**Listed entries**
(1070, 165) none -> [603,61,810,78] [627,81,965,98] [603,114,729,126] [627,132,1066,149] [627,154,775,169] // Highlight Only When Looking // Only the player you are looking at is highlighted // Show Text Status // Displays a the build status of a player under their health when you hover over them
==
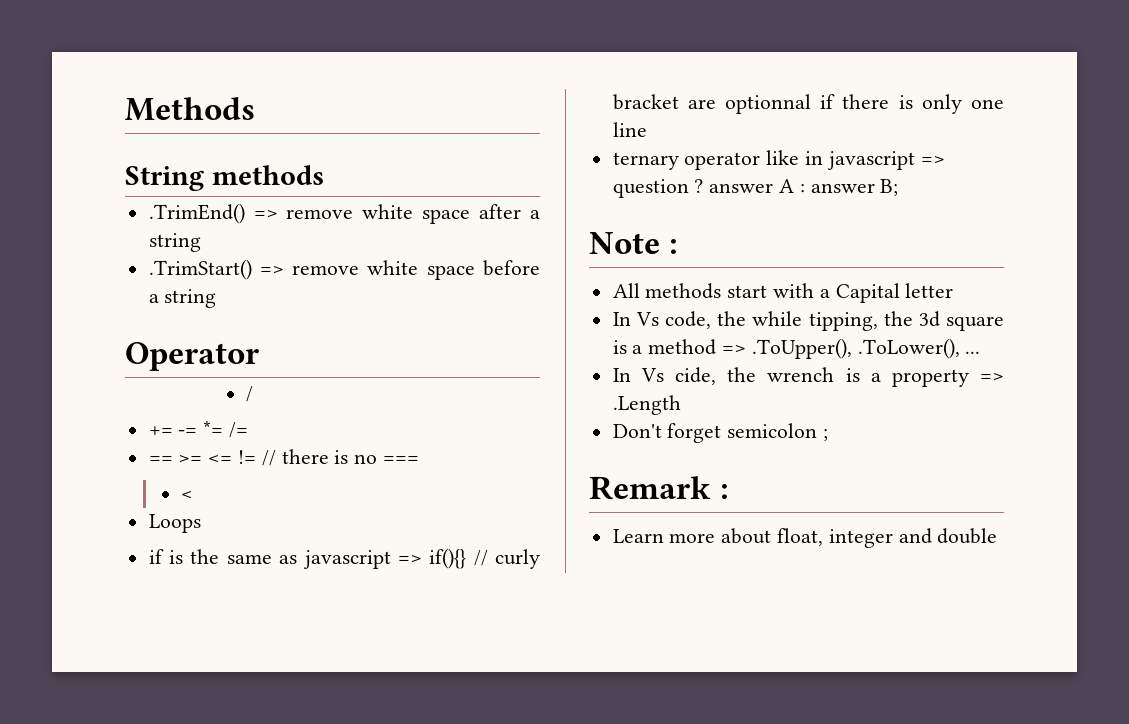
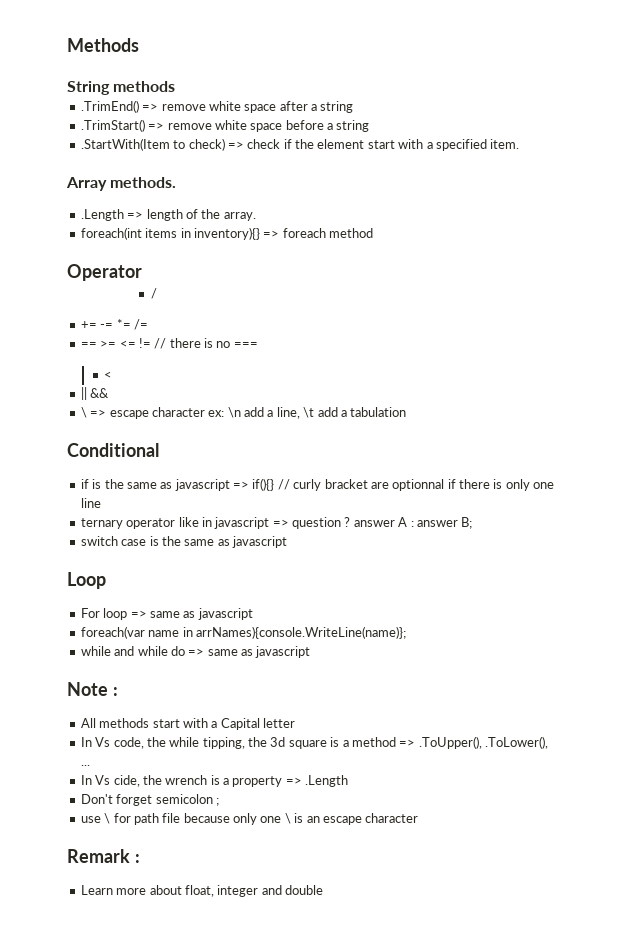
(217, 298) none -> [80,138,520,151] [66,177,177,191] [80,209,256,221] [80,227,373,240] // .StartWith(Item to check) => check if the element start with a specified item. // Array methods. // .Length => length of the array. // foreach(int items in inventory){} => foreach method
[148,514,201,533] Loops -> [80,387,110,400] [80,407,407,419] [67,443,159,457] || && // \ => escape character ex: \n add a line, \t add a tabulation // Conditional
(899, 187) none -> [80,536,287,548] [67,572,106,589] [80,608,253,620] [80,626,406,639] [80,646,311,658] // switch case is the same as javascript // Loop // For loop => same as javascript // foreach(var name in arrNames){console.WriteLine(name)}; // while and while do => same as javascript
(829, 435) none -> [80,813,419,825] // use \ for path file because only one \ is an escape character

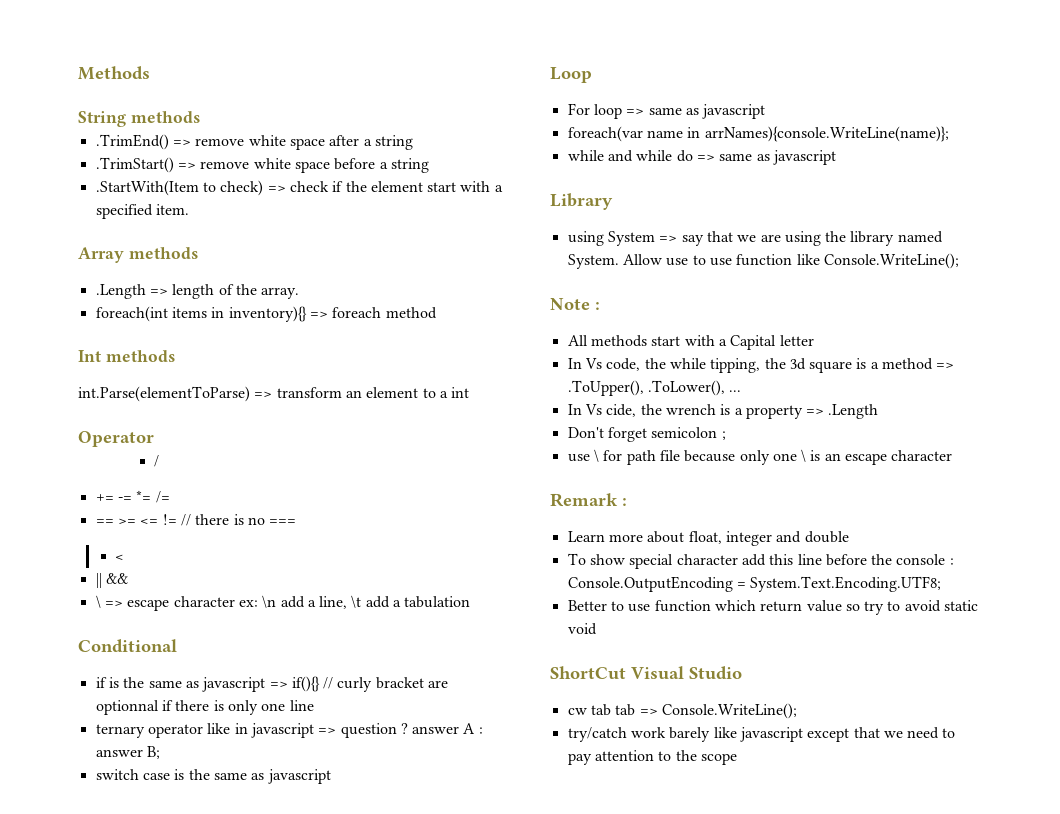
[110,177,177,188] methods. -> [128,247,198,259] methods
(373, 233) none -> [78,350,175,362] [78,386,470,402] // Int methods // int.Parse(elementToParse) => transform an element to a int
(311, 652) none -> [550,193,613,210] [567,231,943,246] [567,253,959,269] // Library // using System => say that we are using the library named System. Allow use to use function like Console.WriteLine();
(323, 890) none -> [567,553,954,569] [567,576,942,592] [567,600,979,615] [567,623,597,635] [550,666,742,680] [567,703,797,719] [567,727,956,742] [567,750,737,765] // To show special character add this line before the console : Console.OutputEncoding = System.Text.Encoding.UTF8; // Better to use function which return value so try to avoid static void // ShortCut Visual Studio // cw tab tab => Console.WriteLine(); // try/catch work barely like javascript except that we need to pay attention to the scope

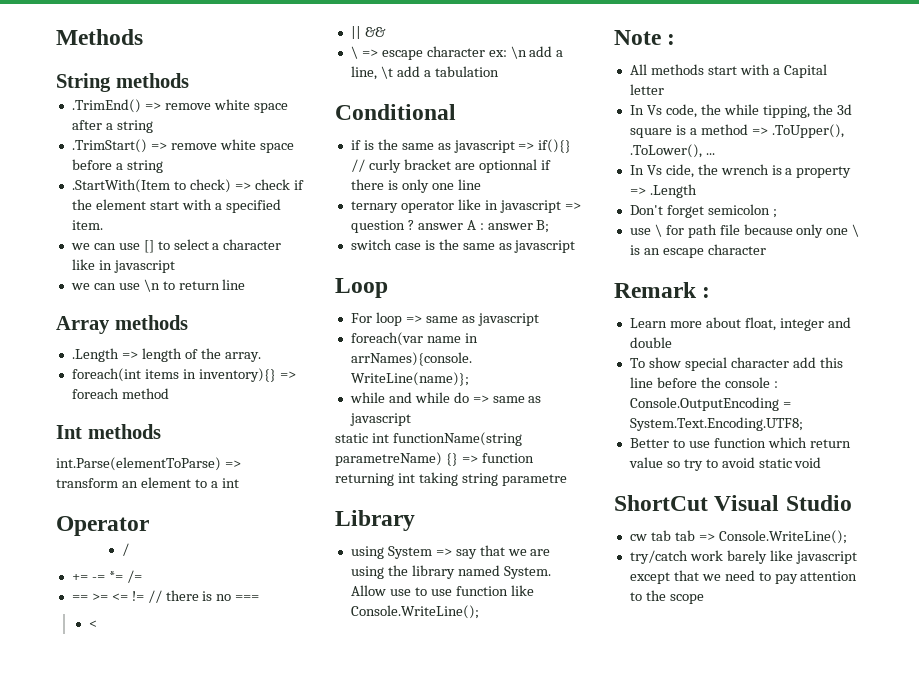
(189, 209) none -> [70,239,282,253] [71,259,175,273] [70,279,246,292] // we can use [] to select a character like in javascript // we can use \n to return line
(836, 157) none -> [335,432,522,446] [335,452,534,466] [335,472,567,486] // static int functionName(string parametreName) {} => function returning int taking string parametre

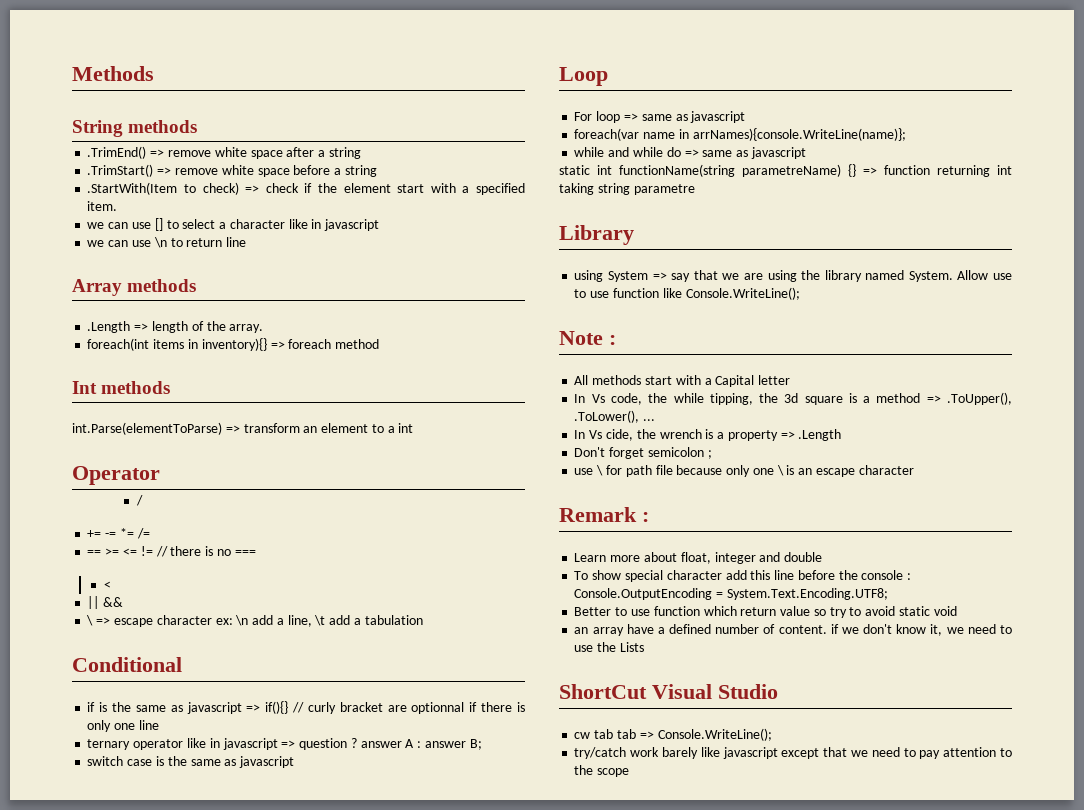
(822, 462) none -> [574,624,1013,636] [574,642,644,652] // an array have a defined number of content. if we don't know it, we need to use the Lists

**The task**
Print the part of the listing above that opens with the line containing "[148,514,201,533] Loops ->" and closes with the line containing "(311, 652) none". Copy it exactly, both ends included, and omit the pictures.

**Exercise answer**
[148,514,201,533] Loops -> [80,387,110,400] [80,407,407,419] [67,443,159,457] || && // \ => escape character ex: \n add a line, \t add a tabulation // Conditional
(899, 187) none -> [80,536,287,548] [67,572,106,589] [80,608,253,620] [80,626,406,639] [80,646,311,658] // switch case is the same as javascript // Loop // For loop => same as javascript // foreach(var name in arrNames){console.WriteLine(name)}; // while and while do => same as javascript
(829, 435) none -> [80,813,419,825] // use \ for path file because only one \ is an escape character

[110,177,177,188] methods. -> [128,247,198,259] methods
(373, 233) none -> [78,350,175,362] [78,386,470,402] // Int methods // int.Parse(elementToParse) => transform an element to a int
(311, 652) none -> [550,193,613,210] [567,231,943,246] [567,253,959,269] // Library // using System => say that we are using the library named System. Allow use to use function like Console.WriteLine();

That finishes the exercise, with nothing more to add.